SUPPLIED MATERIAL:
##########

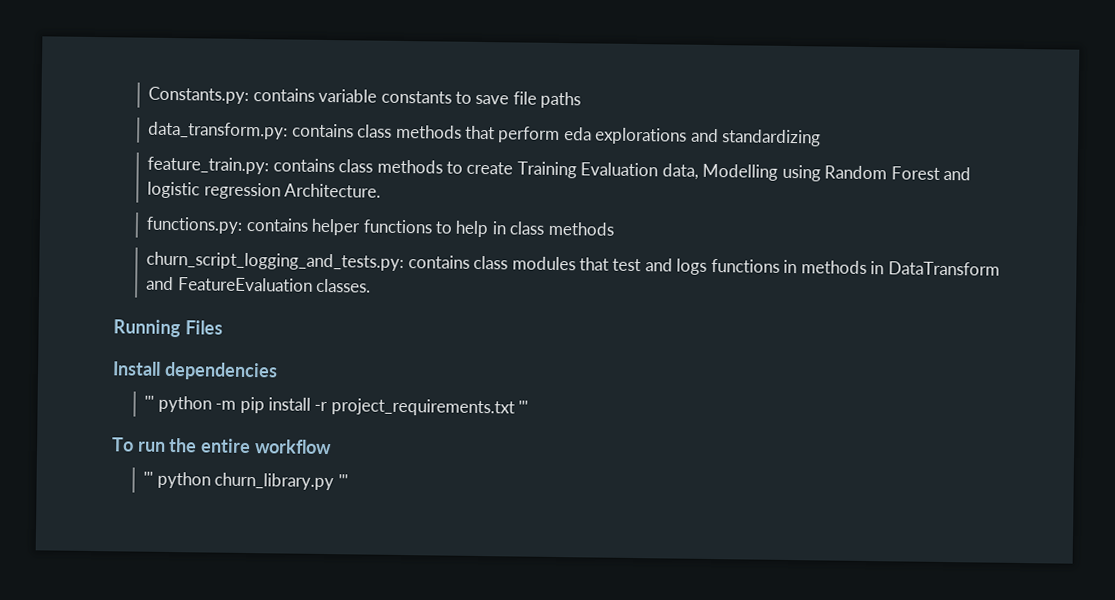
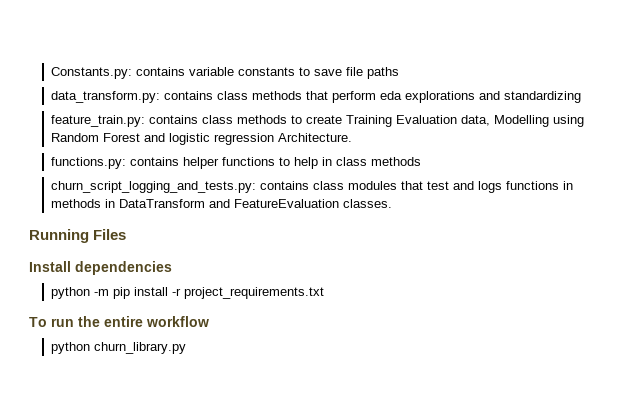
[144,395,155,409] ''' -> (172, 268) none
[518,400,529,414] ''' -> (325, 293) none
[143,471,154,485] ''' -> (209, 321) none
[337,474,348,488] ''' -> (187, 348) none

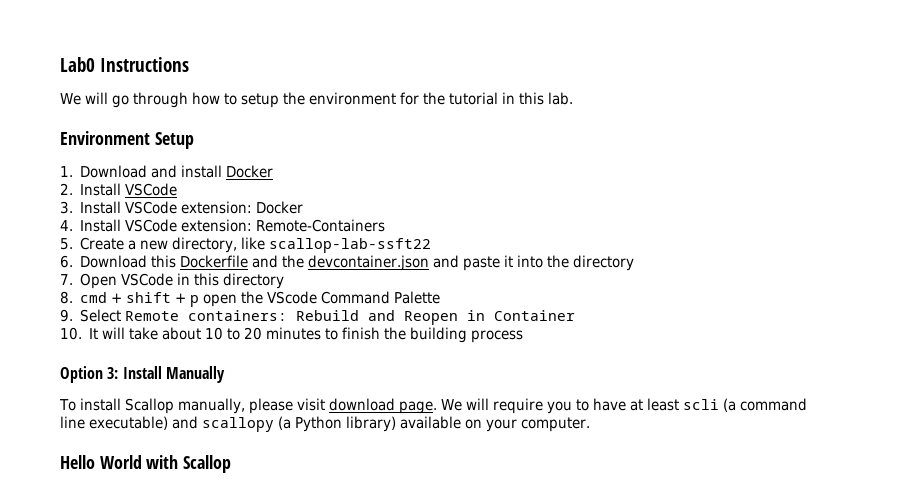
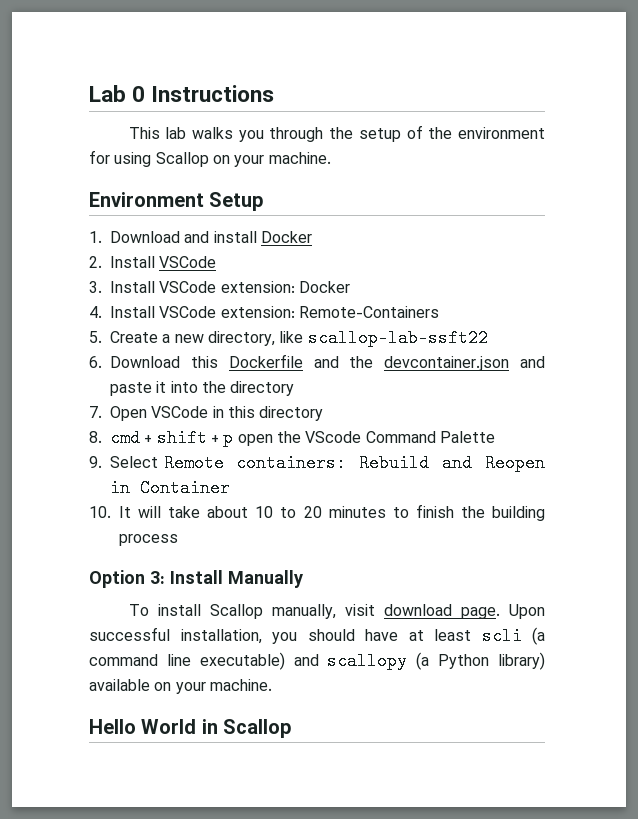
[60,57,95,72] Lab0 -> [89,85,146,102] Lab 0
[60,92,573,108] We will go through how to setup the environment for the tutorial in this lab. -> [128,125,546,142] [89,150,331,167] This lab walks you through the setup of the environment for using Scallop on your machine.
[248,398,293,414] please -> (336, 611) none
[440,398,589,414] We will require you to -> [508,604,545,619] [89,627,355,644] Upon successful installation, you should
[521,417,590,432] computer. -> [209,679,272,691] machine.
[146,455,179,469] with -> [201,719,218,734] in

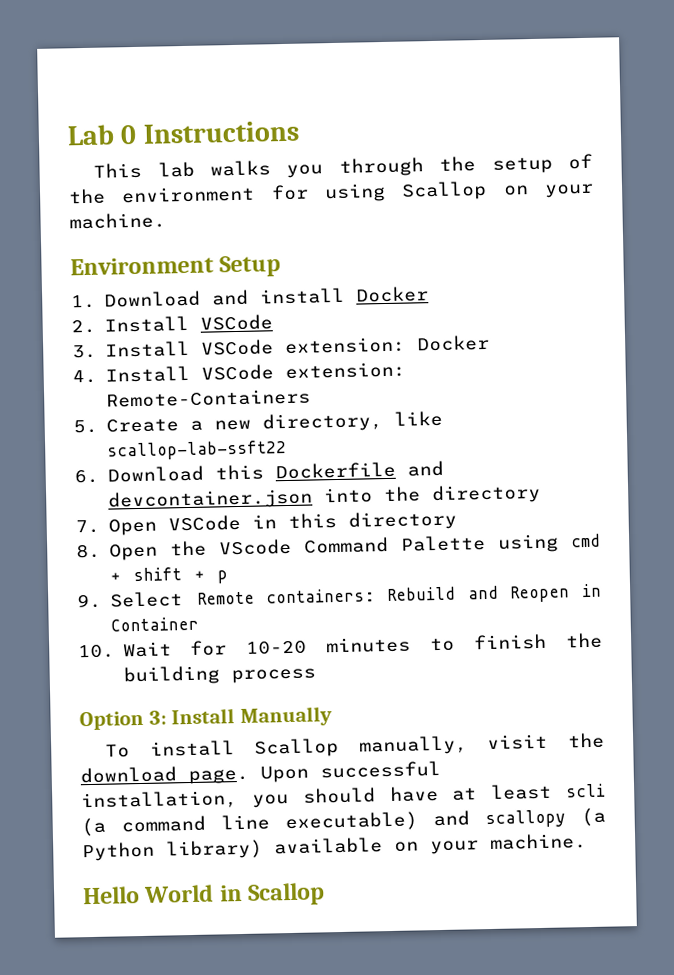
[349,356,545,371] [110,381,167,396] the devcontainer.json and paste it -> [107,488,313,511] devcontainer.json
(102, 437) none -> [108,533,559,561] Open the VScode Command Palette using
[237,431,495,446] open the VScode Command Palette -> (228, 577) none
[119,506,322,518] It will take about 10 to 20 -> [122,640,308,658] Wait for 10-20
(375, 610) none -> [567,732,605,749] the

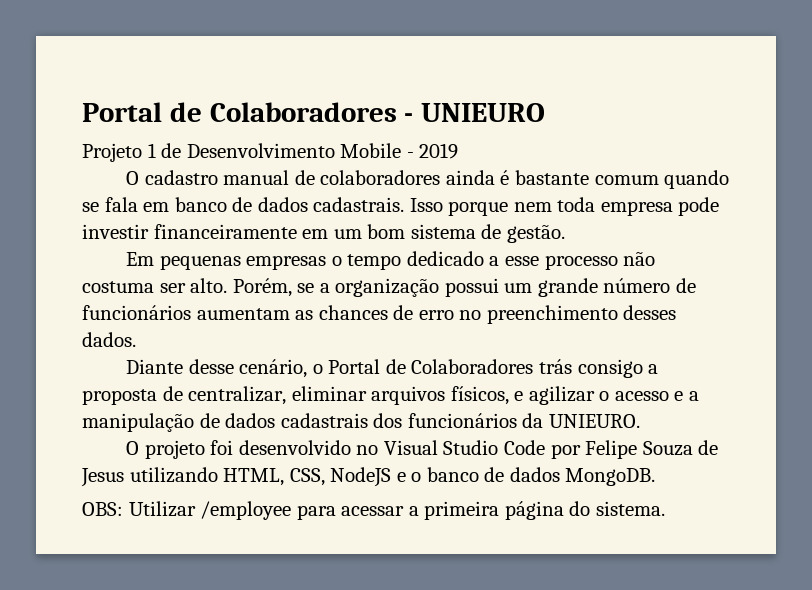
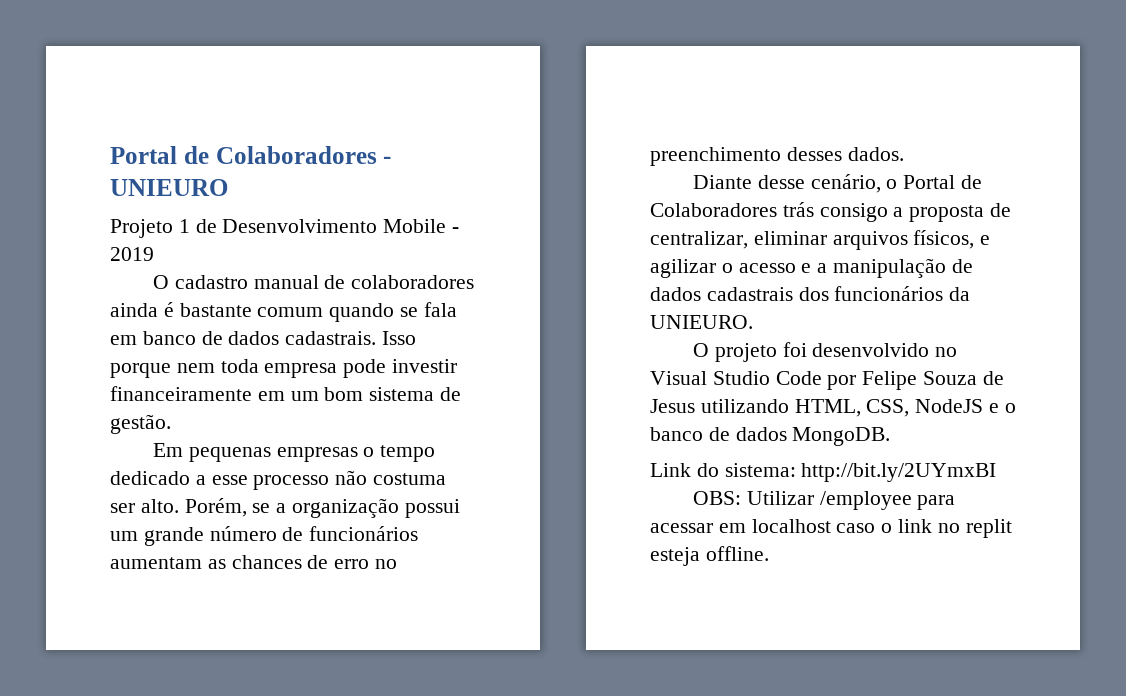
(656, 477) none -> [650,463,997,482] // Link do sistema: http://bit.ly/2UYmxBI
[408,501,665,520] a primeira página do sistema. -> [718,519,1012,538] [650,546,769,566] em localhost caso o link no replit esteja offline.

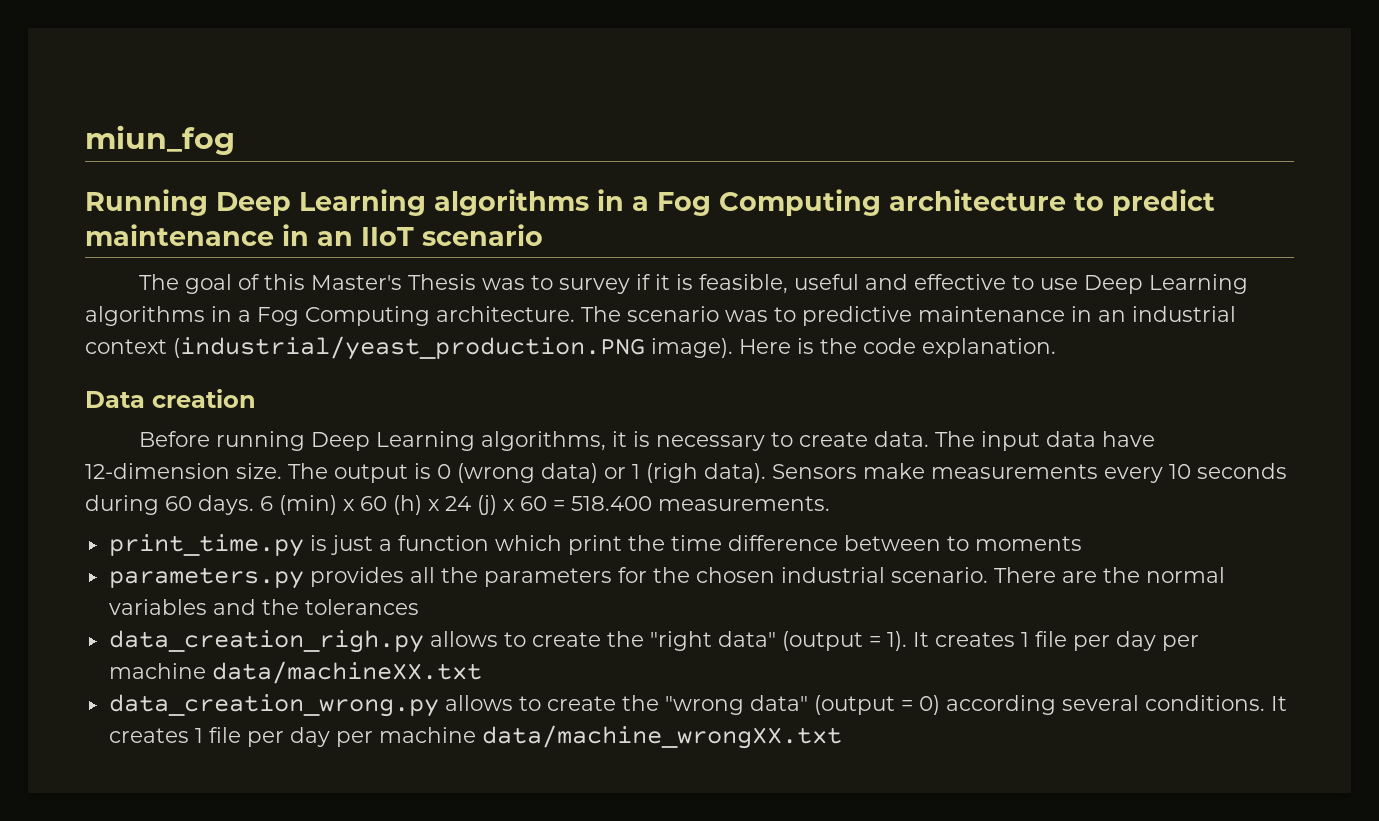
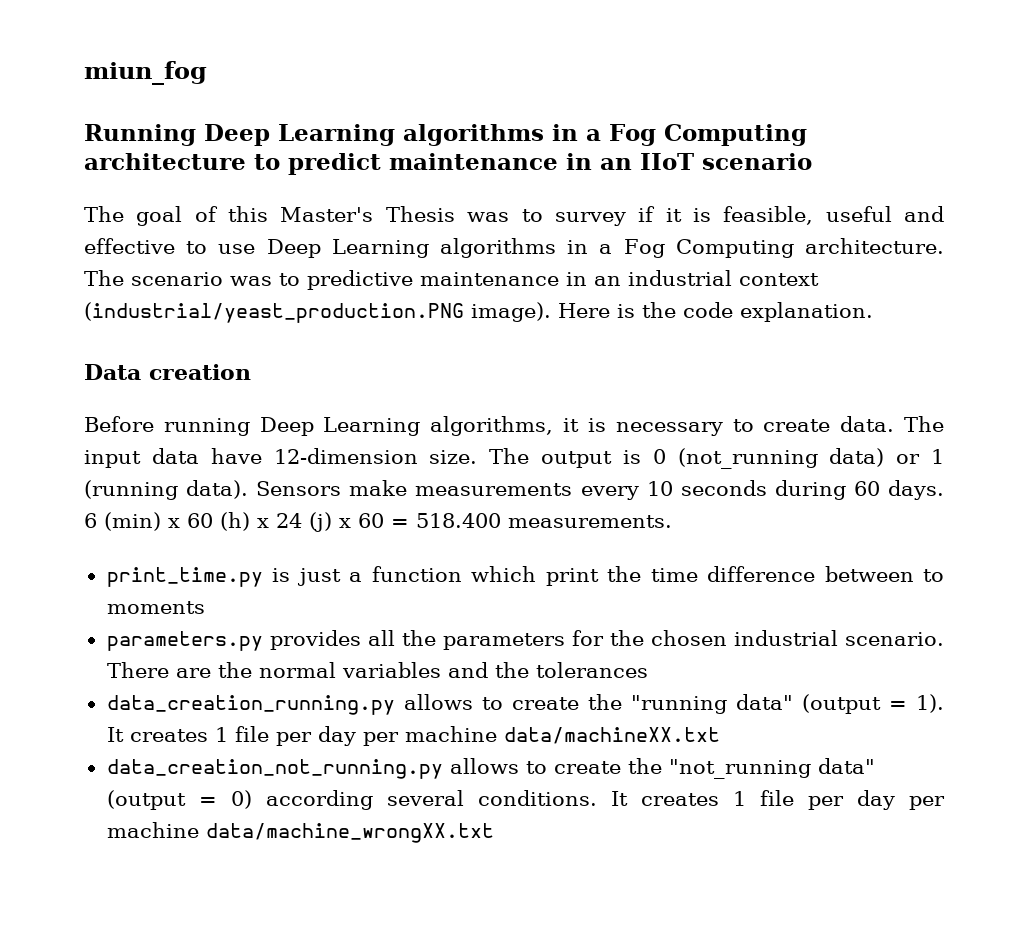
[457,463,535,483] (wrong -> [677,448,818,469] (not_running
[646,463,698,483] (righ -> [84,480,178,500] (running
[108,630,712,653] data_creation_righ.py allows to create the "right -> [106,694,727,715] data_creation_running.py allows to create the "running
[108,694,744,717] data_creation_wrong.py allows to create the "wrong -> [106,758,811,779] data_creation_not_running.py allows to create the "not_running

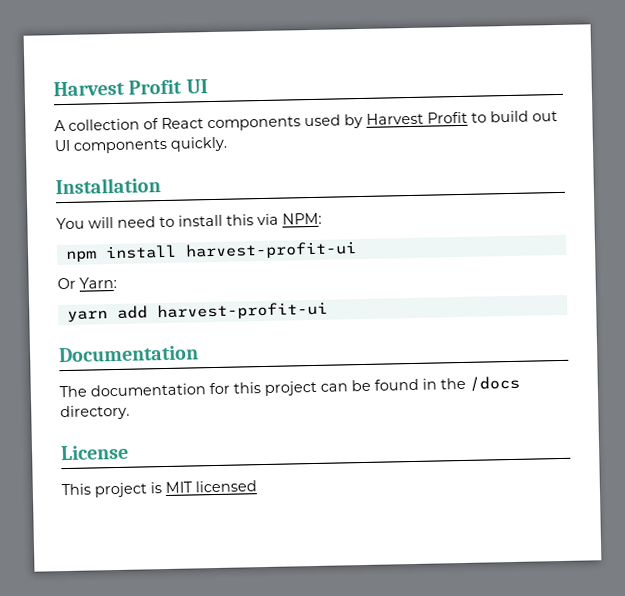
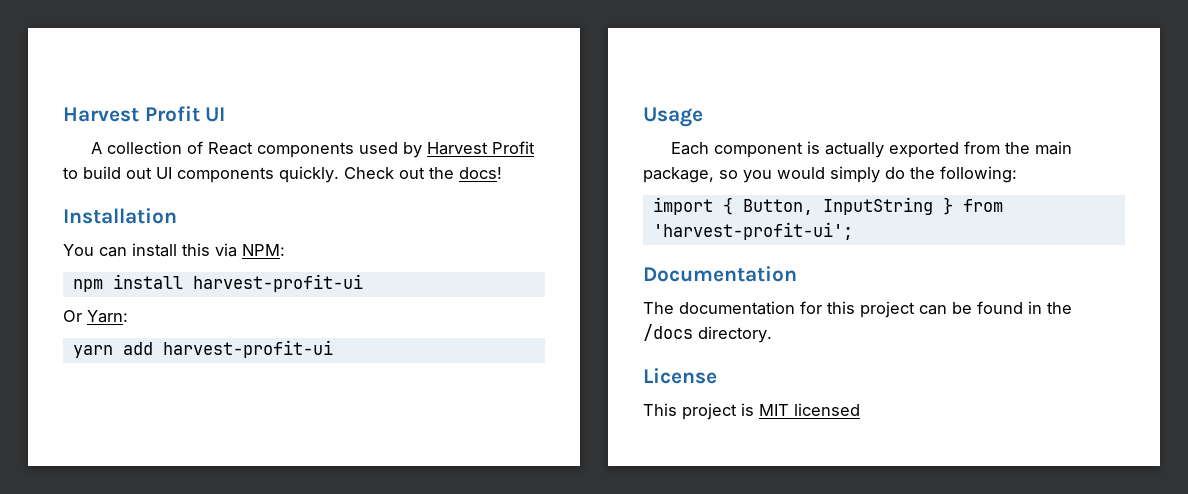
(228, 144) none -> [344,167,502,179] Check out the docs!
[88,216,175,229] will need to -> [99,247,127,257] can
(328, 311) none -> [643,107,703,127] [671,141,1073,158] [643,166,1017,183] [652,197,1003,215] [652,222,853,240] // Usage // Each component is actually exported from the main package, so you would simply do the following: // import { Button, InputString } from 'harvest-profit-ui';

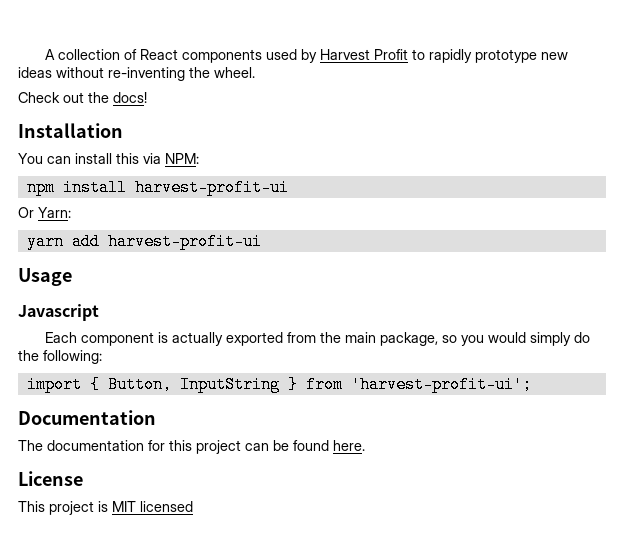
[63,106,226,122] Harvest Profit UI // -> (45, 54) none
[83,166,339,183] build out UI components quickly. -> [429,49,569,63] [18,67,255,81] rapidly prototype new ideas without re-inventing the wheel. //
(703, 117) none -> [18,304,99,321] // Javascript
[1028,301,1072,314] [643,324,772,343] in the /docs directory. -> [333,440,365,451] here.

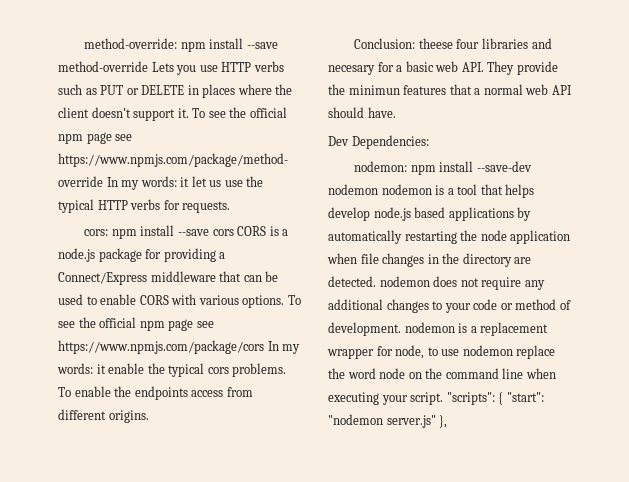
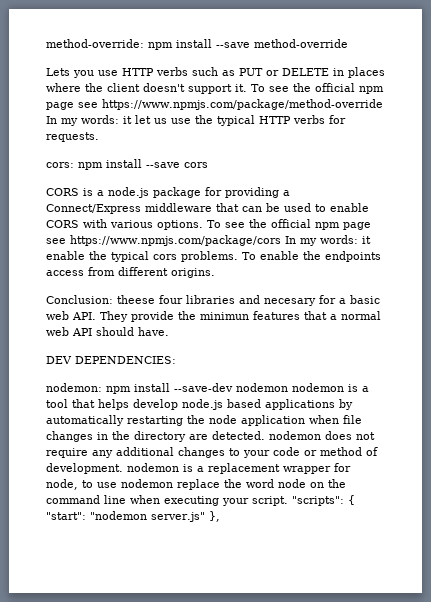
(148, 66) none -> (348, 43) //
(234, 232) none -> (208, 165) //
[328,135,429,149] Dev Dependencies: -> [46,356,176,364] DEV DEPENDENCIES:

##########

PROMPT: With the pictures omitted, print precisely the lines from the one with "[521,417,590,432] computer. ->" to the final line of the records, both included.

ANSWER FOR THE TASK:
[521,417,590,432] computer. -> [209,679,272,691] machine.
[146,455,179,469] with -> [201,719,218,734] in

[349,356,545,371] [110,381,167,396] the devcontainer.json and paste it -> [107,488,313,511] devcontainer.json
(102, 437) none -> [108,533,559,561] Open the VScode Command Palette using
[237,431,495,446] open the VScode Command Palette -> (228, 577) none
[119,506,322,518] It will take about 10 to 20 -> [122,640,308,658] Wait for 10-20
(375, 610) none -> [567,732,605,749] the

(656, 477) none -> [650,463,997,482] // Link do sistema: http://bit.ly/2UYmxBI
[408,501,665,520] a primeira página do sistema. -> [718,519,1012,538] [650,546,769,566] em localhost caso o link no replit esteja offline.

[457,463,535,483] (wrong -> [677,448,818,469] (not_running
[646,463,698,483] (righ -> [84,480,178,500] (running
[108,630,712,653] data_creation_righ.py allows to create the "right -> [106,694,727,715] data_creation_running.py allows to create the "running
[108,694,744,717] data_creation_wrong.py allows to create the "wrong -> [106,758,811,779] data_creation_not_running.py allows to create the "not_running

(228, 144) none -> [344,167,502,179] Check out the docs!
[88,216,175,229] will need to -> [99,247,127,257] can
(328, 311) none -> [643,107,703,127] [671,141,1073,158] [643,166,1017,183] [652,197,1003,215] [652,222,853,240] // Usage // Each component is actually exported from the main package, so you would simply do the following: // import { Button, InputString } from 'harvest-profit-ui';

[63,106,226,122] Harvest Profit UI // -> (45, 54) none
[83,166,339,183] build out UI components quickly. -> [429,49,569,63] [18,67,255,81] rapidly prototype new ideas without re-inventing the wheel. //
(703, 117) none -> [18,304,99,321] // Javascript
[1028,301,1072,314] [643,324,772,343] in the /docs directory. -> [333,440,365,451] here.

(148, 66) none -> (348, 43) //
(234, 232) none -> (208, 165) //
[328,135,429,149] Dev Dependencies: -> [46,356,176,364] DEV DEPENDENCIES:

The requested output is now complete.